Amor, misterio, confianza, espanto y enigma


A partir de esos libros fue profunda la huella de las historias escuchadas y las lecturas. Suspendieron el espacio y el tiempo. Es probable que me haya encontrado con otros libros, incluso que me leyeran otras historias, pero no lo recuerdo.

Yolanda Reyes, en La poética de la infancia , escribe: «Pensar en la esencia del lenguaje literario supone volver al centro de cada uno: a su modo de hablar, a su casa de palabras». Y continúa:


Para entender un cuento es necesario conectarlo con sensaciones, emociones, ritmos interiores, símbolos tal
vez arcaicos y zonas recónditas y secretas de nuestra experiencia. Si no nos permitimos explorar esas zonas secretas con sus penumbras y sus ambigüedades, la literatura no nos dirá nada así contestemos cuál es su tema o cuándo nacieron sus autores, así identifiquemos la introducción, el nudo y el desenlace.

Las historias que dejan huella no son las que vienen de la imposición y la obligatoriedad de la lectura. Como escribe Daniel Pennac en Como una novela: «El verbo leer no soporta el imperativo, aversión que comparte con otros verbos, como el verbo amar, por ejemplo». Leer puede ser tanto una tortura como una aventura asombrosa. La cuestión está en cómo se sostiene ese libro, desde qué lugar se narra una historia. Qué posición ocupamos como mediadores, cómo miramos a los niños. No es necesario sacarle el jugo al libro, porque lo secamos.
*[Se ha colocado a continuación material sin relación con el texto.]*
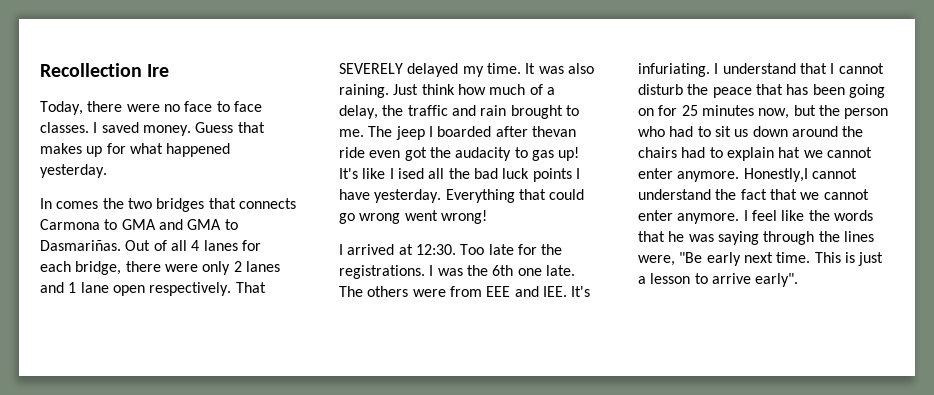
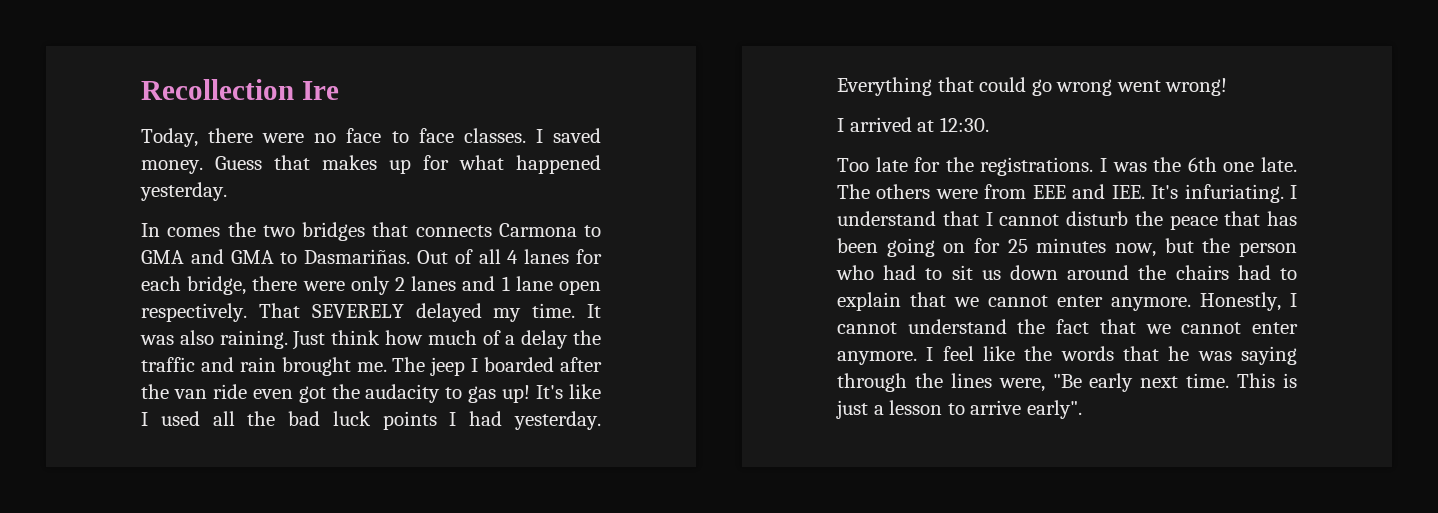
- Just think how much of a delay, the traffic and rain brought to me.
+ Just think how much of a delay the traffic and rain brought me.
- The jeep I boarded after thevan ride even got the audacity to gas up!
+ The jeep I boarded after the van ride even got the audacity to gas up!
- It's like I ised all the bad luck points I have yesterday.
+ It's like I used all the bad luck points I had yesterday.
- I arrived at 12:30. Too late for the registrations.
+ I arrived at 12:30.
+ Too late for the registrations.
- I understand that I cannot disturb the peace that has been going on for 25 minutes now, but the person who had to sit us down around the chairs had to explain hat we cannot enter anymore. Honestly,I cannot understand the fact that we cannot enter anymore.
+ I understand that I cannot disturb the peace that has been going on for 25 minutes now, but the person who had to sit us down around the chairs had to explain that we cannot enter anymore. Honestly, I cannot understand the fact that we cannot enter anymore.

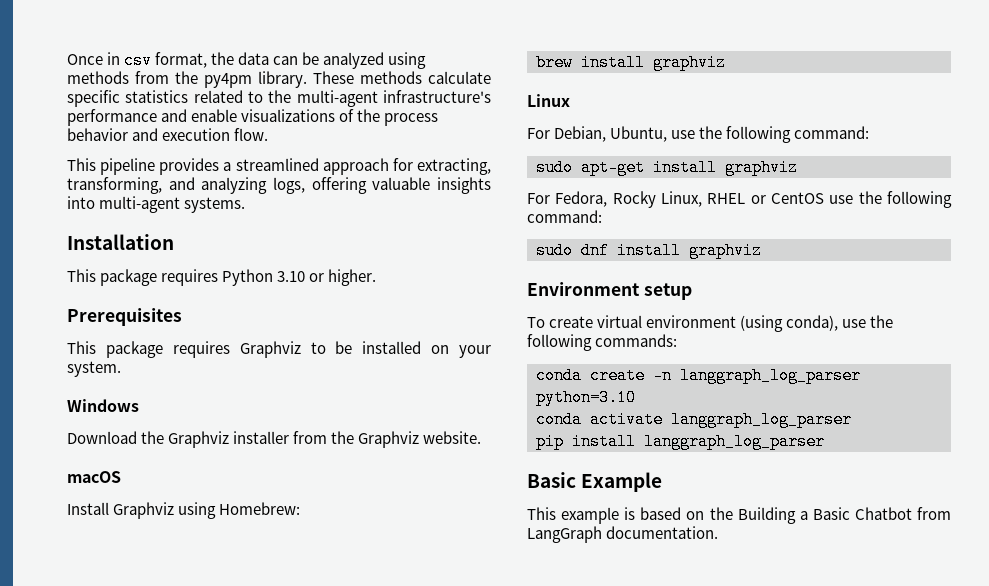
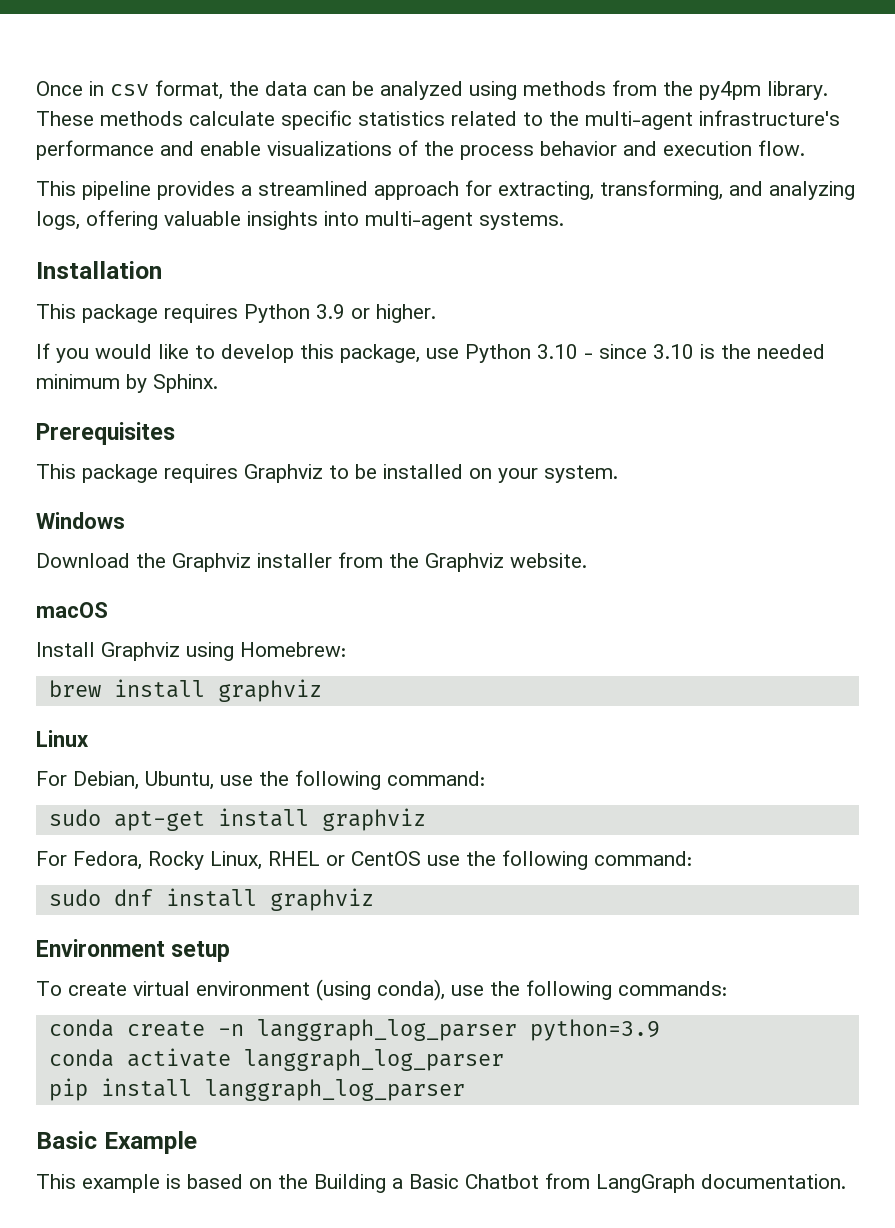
- This package requires Python 3.10 or higher.
+ This package requires Python 3.9 or higher.
+ If you would like to develop this package, use Python 3.10 - since 3.10 is the needed minimum by Sphinx.
- conda create -n langgraph_log_parser python=3.10
+ conda create -n langgraph_log_parser python=3.9

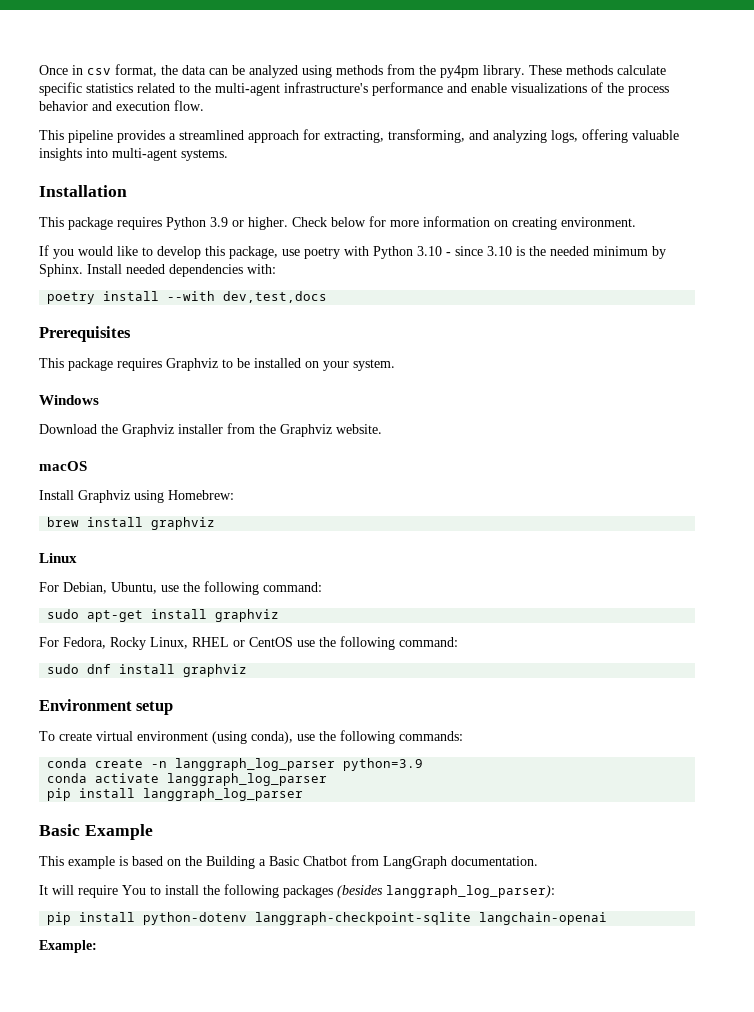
+ Check below for more information on creating environment.
- If you would like to develop this package, use Python 3.10 - since 3.10 is the needed minimum by Sphinx.
+ If you would like to develop this package, use poetry with Python 3.10 - since 3.10 is the needed minimum by Sphinx. Install needed dependencies with:
+ poetry install --with dev,test,docs
+ It will require You to install the following packages (besides langgraph_log_parser):
+ pip install python-dotenv langgraph-checkpoint-sqlite langchain-openai
+ Example:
Vuelvo a la cita inicial de Calvino: «Leer es ir al encuentro de algo que está a punto de ser y aún nadie sabe qué será».

Propongo mantener cierto enigma luego de terminado el libro. Soportar los silencios, escuchar las preguntas, aceptar los rumbos. Así, quizá, el encuentro se profundiza, el tiempo se detiene y aparece la huella.



Citas:


Calvino, Italo: Si una noche de invierno un viajero, Siruela, Madrid, 1999.
Montes, Graciela: La frontera indómita, Fondo de Cultura Económica, México, pág. 20.
Pennac, Daniel: Como una novela, Anagrama, Barcelona, 2006, pág. 8
Reyes, Yolanda: La poética de la infancia, Comunicarte, Buenos Aires, 2019, pág. 21.
Reyes, Yolanda: op. cit., pág. 22-23.